The film was not without controversy: Ohio Governor James Cox who would later purchase all three Atlanta newspapers and WSB radio, banned the showing of “Nation” throughout his state, and in Boston angry protesters mobbed the box office demanding tickets to a sold out performance. Yet President Woodrow Wilson was quoted as saying, "It is like writing history with lightning. And my only regret is that it is all so terribly true."

The frenzy surrounding the movie fired the imagination of two Atlantans, serving as catalyst to bring both visions to fruition.

William Simmons, like D.W. Griffith the son of a Confederate veteran, timed his dream to the local premiere: reactivation of the Ku Klux Klan, dormant since 1869. On opening night the new “beneficiary order” burned a cross atop Stone Mountain to dedicate the mount “to sacred purpose”.
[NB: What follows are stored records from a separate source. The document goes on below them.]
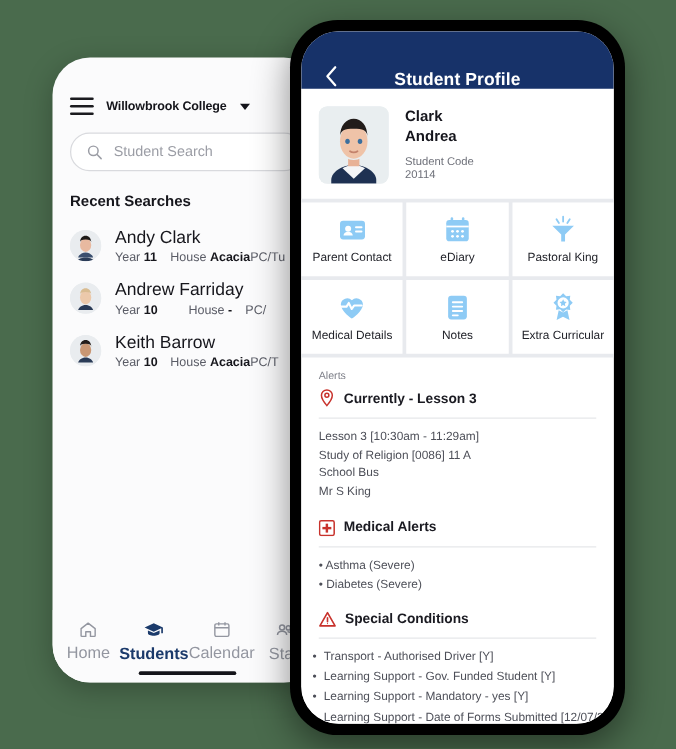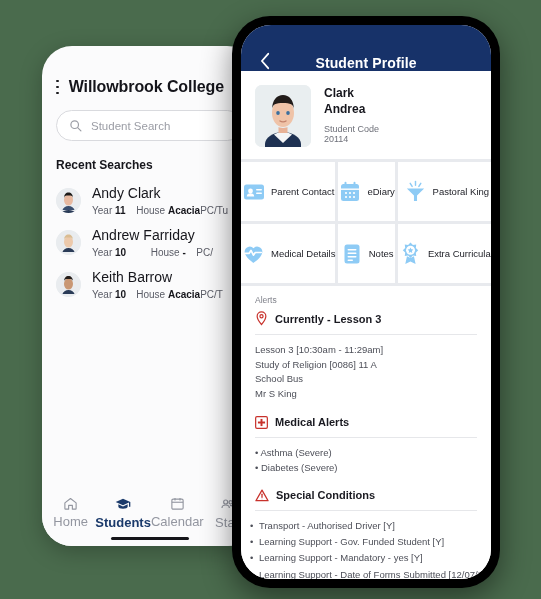--- a/index.html
+++ b/index.html
@@ -37,7 +37,7 @@
   .hamburger { width: 19px; height: 14px; display: flex; flex-direction: column; justify-content: space-between; }
   .hamburger i { display: block; height: 2px; background: #1b1b1f; border-radius: 1px; }
   .bp-title {
-    font-size: 16px;
+    font-size: 10px;
     font-weight: bold;
     color: #14141a;
     letter-spacing: -0.1px;

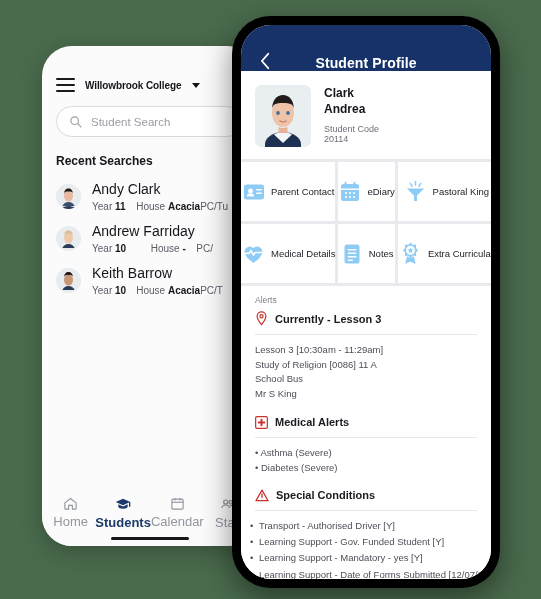--- a/index.html
+++ b/index.html
@@ -235,7 +235,7 @@
     background: #fff;
     height: 59px;
     display: flex;
-    flex-direction: row;
+    flex-direction: column;
     align-items: center;
     justify-content: center;
     gap: 5px;

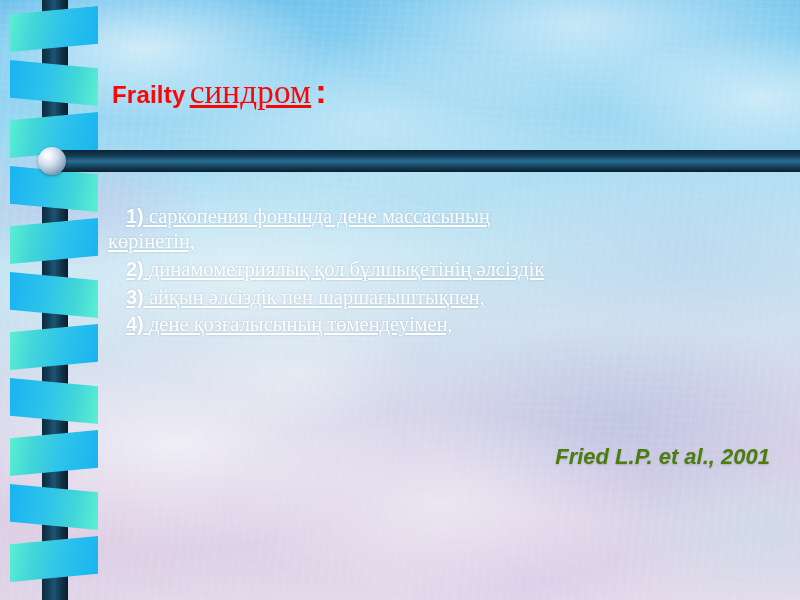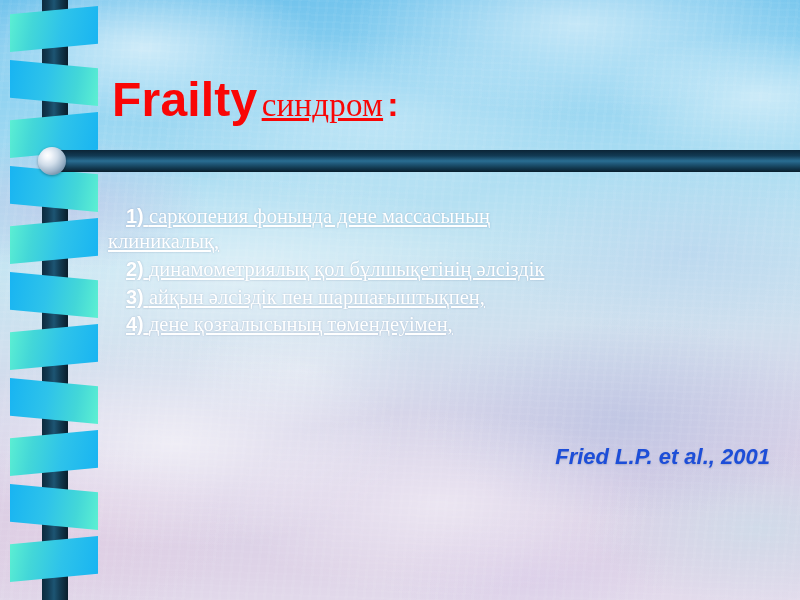--- a/index.html
+++ b/index.html
@@ -169,7 +169,7 @@
   .title .t-en {
     font-family: "Liberation Sans", sans-serif;
     font-weight: bold;
-    font-size: 48px;
+    font-size: 24px;
   }
   .title .t-ru {
     font-family: "Liberation Serif", serif;

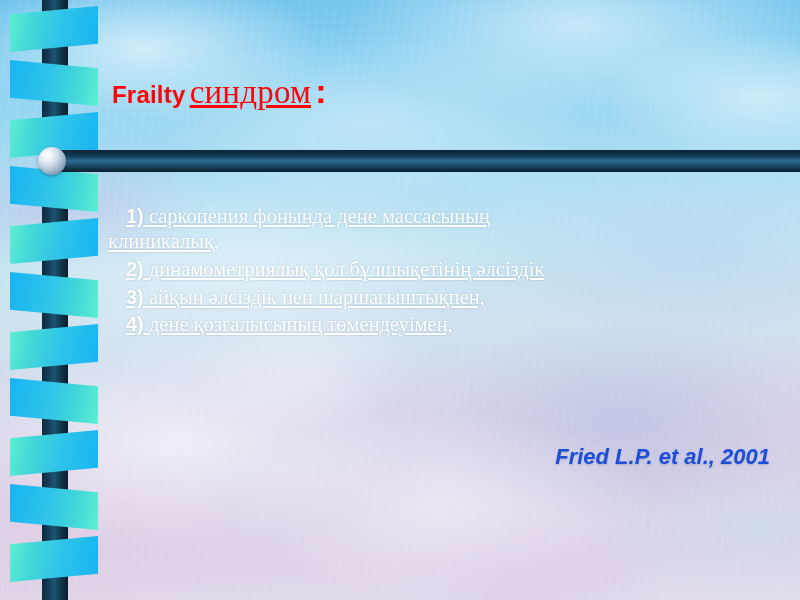--- a/index.html
+++ b/index.html
@@ -288,7 +288,7 @@
     <div class="b-line">
       <span class="num indent">1)</span>
       <span>саркопения фонында дене массасының</span><br>
-      <span>клиникалық,</span>
+      <span>көрінетін,</span>
     </div>
 
     <div class="b-line">

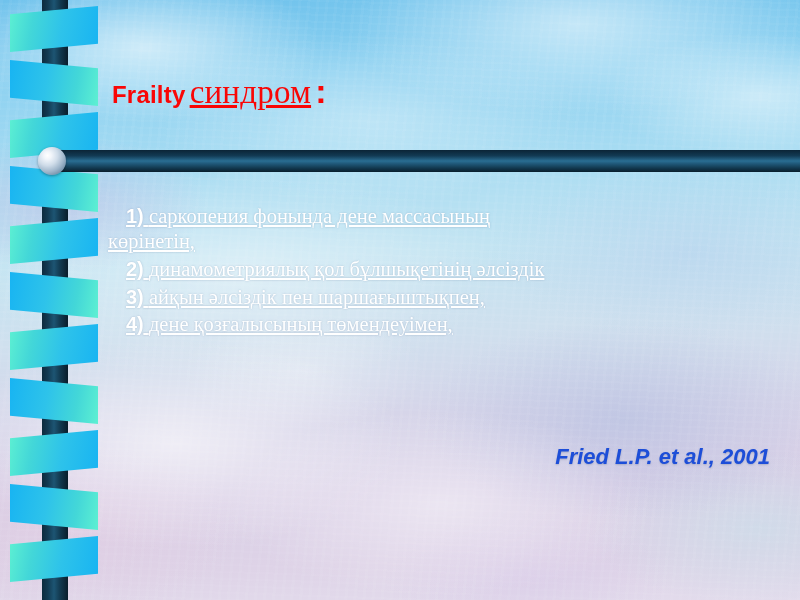--- a/index.html
+++ b/index.html
@@ -217,7 +217,7 @@
     font-weight: bold;
     font-style: italic;
     font-size: 22px;
-    color: #1d4ed8;
+    color: #4d7c0f;
     text-shadow: 0 1px 2px rgba(120,130,160,.45);
     white-space: nowrap;
   }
Eighty-five year-old Confederate widow Helen Plane also had her eye on the privately-owned Stone Mountain for the construction of a permanent monument to the Southern cause. She engaged the services of Yankee sculptor Gutzon Borglum to create a Robert E. Lee memorial, which scope Borglum promptly broadened to include “a veritable army” marching across the face of the mountain. Plane wrote Borglum: “Since seeing ‘Birth of a Nation’ I feel it is due to the Ku Klux Klan which saved us from carpet-bag rule. Why not represent a small group of them” in the sculpture?

The monument to Lee (sans Klan) was finally completed in 1970, and if history was not written with lightning, it was nonetheless carved in stone.